You’ll explore a territory map, guiding your posse into all manner of Western folk into a series of main and side missions. Some encounters will follow a series of dialogue and action-based choices, leading to your gaining some loot or getting injured before moseying onto the next encounter. These encounters are purposefully limited, but their effects carry into the rest of the game. An injured or hungry sharpshooter will be less accurate in battle, increasing the chance of them leaving this mortal coil.
There’s an intriguing economy that exists between combat scenarios and overworld exploration. While you’re resigned to moving a cursor around a map and making a series of choices based on some on-screen text, there’s still plenty of strategy required. For instance, the opening section of the game places you in the shoes of a father and son attempting to survive by mining for gold. You only have a select number of goes before your licence runs out, and each attempt costs you money in the hope you’ll get a larger return in gold. You can then spend this money on better mining equipment and potentially loot even more cash, or you head to the local town and buy new weapons, ammo and supplies.
When combat finally kicks in, it’s your classic ‘tactics’ affair with saloons and stations just some of the locations you’ll be battling through. It’s a turn-based setup, with each character assigned a series of action points. You can take cover, and use scenery to outflank enemies or elevation to provide overwatch. While each map is relatively small, there’s plenty of options when it comes to strategy, enabling you a refreshing sense of freedom when it comes to overcoming each danger-filled encounter.
Success often rides not just upon positioning but on how prepared you are. Having enough Skill (which increases your chance of hitting an opponent and doing more damage in few shots) and Luck (which determines how well cover will protect you, and whether enemies will miss their own volleys) is a welcome change to the random variables of XCOM and the like, as does keeping an eye on your current bullets. It only takes a small amount of AP to reload, so you can refill your ammunition and continuing shooting in the same turn. The ability to open up further cover options around each map – including pulling up cellar doors and moving tables – gives every gunfight a little more depth and flair that fits with the noir western vibe.

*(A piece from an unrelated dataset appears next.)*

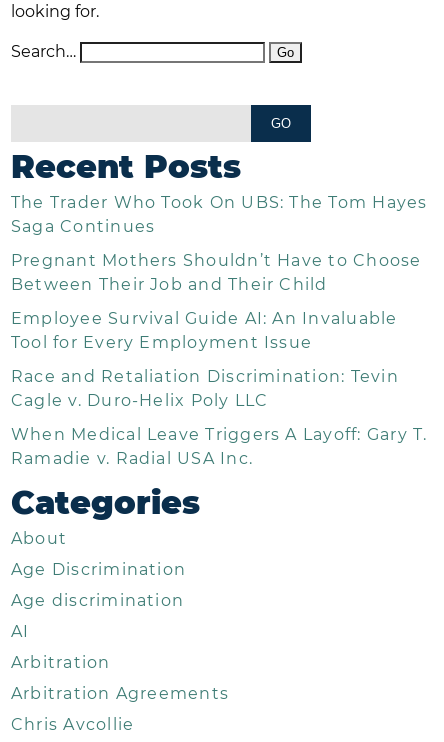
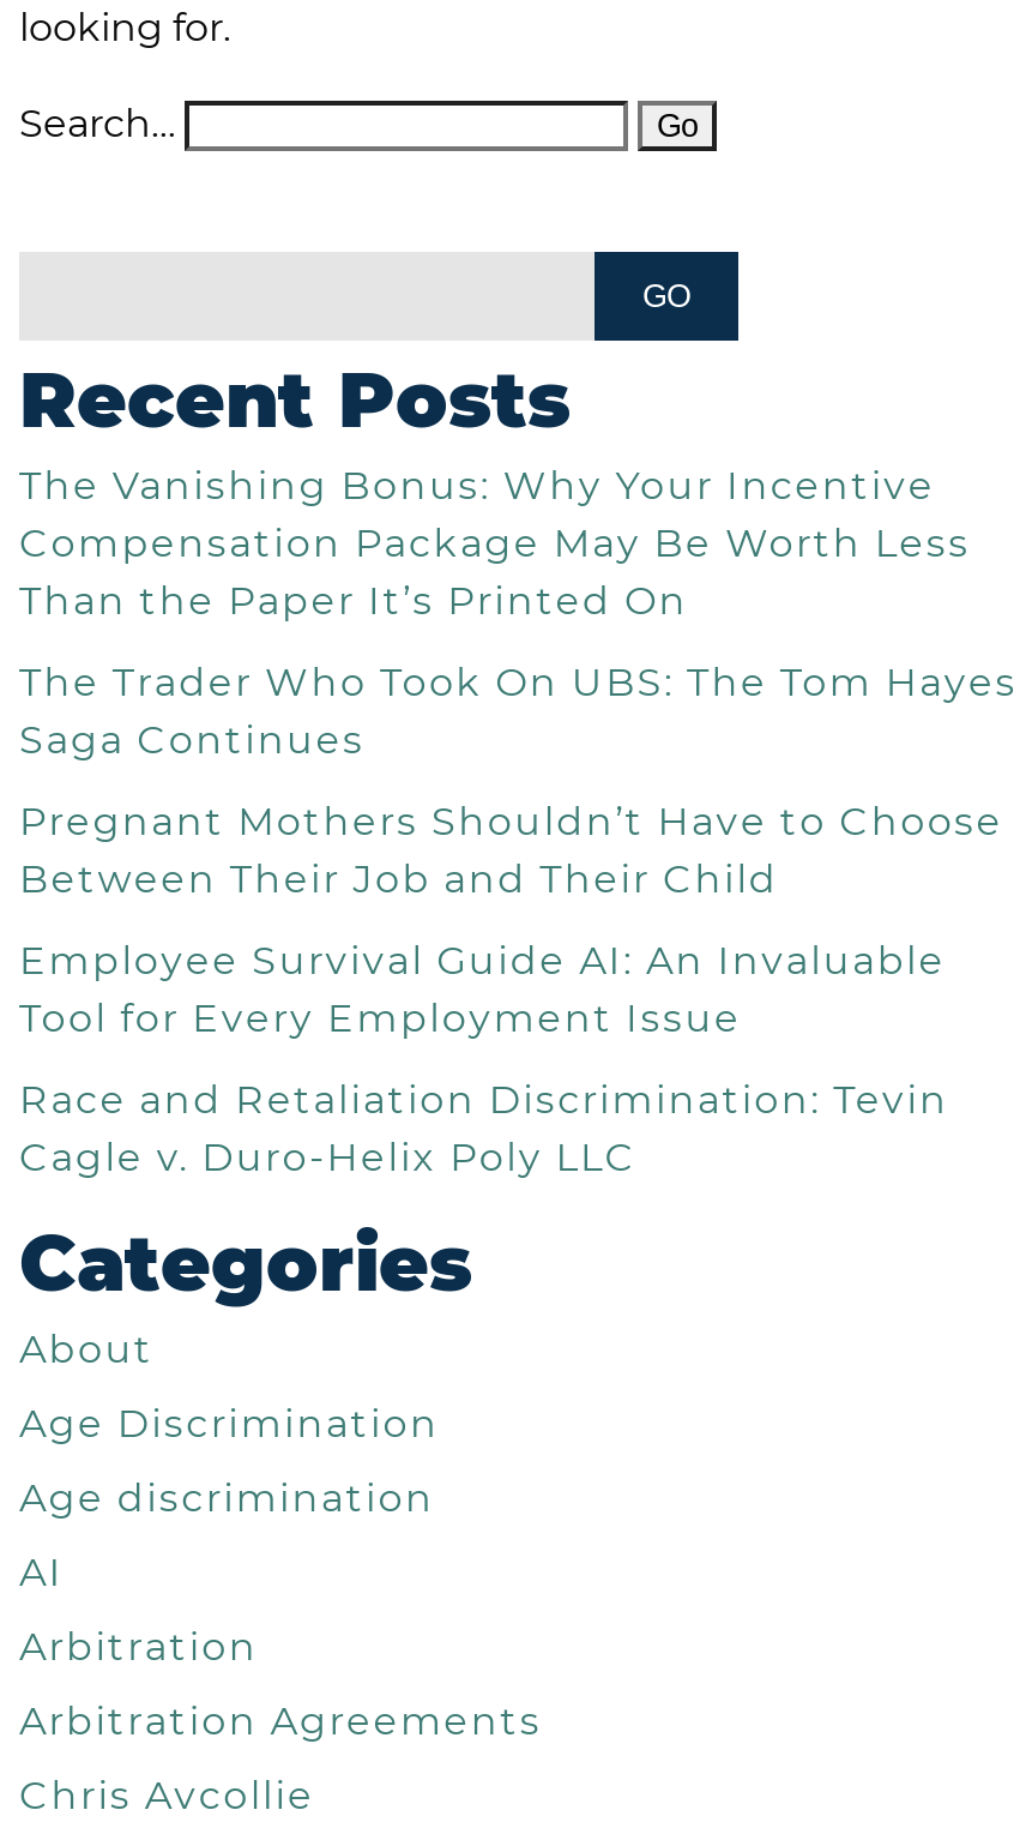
none -> [19,464,970,625] The Vanishing Bonus: Why Your Incentive | Compensation Package May Be Worth Less | Than the Paper It’s Printed On
moved [11,194,428,410] -> [19,661,1018,1181]: The Trader Who Took On UBS: The Tom Hayes | Saga Continues | Pregnant Mothers Shouldn’t Have to Choose | Between Their Job and Their Child | Employee Survival Guide AI: An Invaluable | Tool for Every Employment Issue | Race and Retaliation Discrimination: Tevin | Cagle v. Duro-Helix Poly LLC
[11,426,428,468] When Medical Leave Triggers A Layoff: Gary T. | Ramadie v. Radial USA Inc. -> none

The enemy AI can be an issue, or the sheer lack of it, to be more precise. Your CPU-controlled foes aren’t the cleverest of folks – how they’ve survived in this supernatural-tinged frontier for so long is anyone’s guess – so while you can move around and attempt to outflank them, most battles do tend to require you to whittle down each enemy’s health while they cower in cover. And while there is a sense of freedom of how to approach each scenario, there’s quite clearly an optimum path to follow. In the latter scenarios, where certain characters must survive in order to further the story, victory often boils down to grinding through each mission until you score the win. The lack of a manual saving option can also make these battles that extra bit frustrating.
Nintendo Switch is enjoying a growing number of turn-based tactical games, and Hard West is another welcome addition to that strategic throng. With a port that runs super smooth on Switch – both in handheld and docked modes – and a set of bite-sized scenarios to explore, its mix of tactical combat and choice-driven encounters makes for one of the console’s more intriguing offerings. While its combat design isn’t perfect and the enemy AI could be better, Hard West’s supernatural-tinged Wild West shtick offers a great way to get into the XCOM formula without relying on too many random factors. And with the Scars of Freedom expansion pack included as standard, there are plenty of ways to exercise your itchy trigger finger on the go.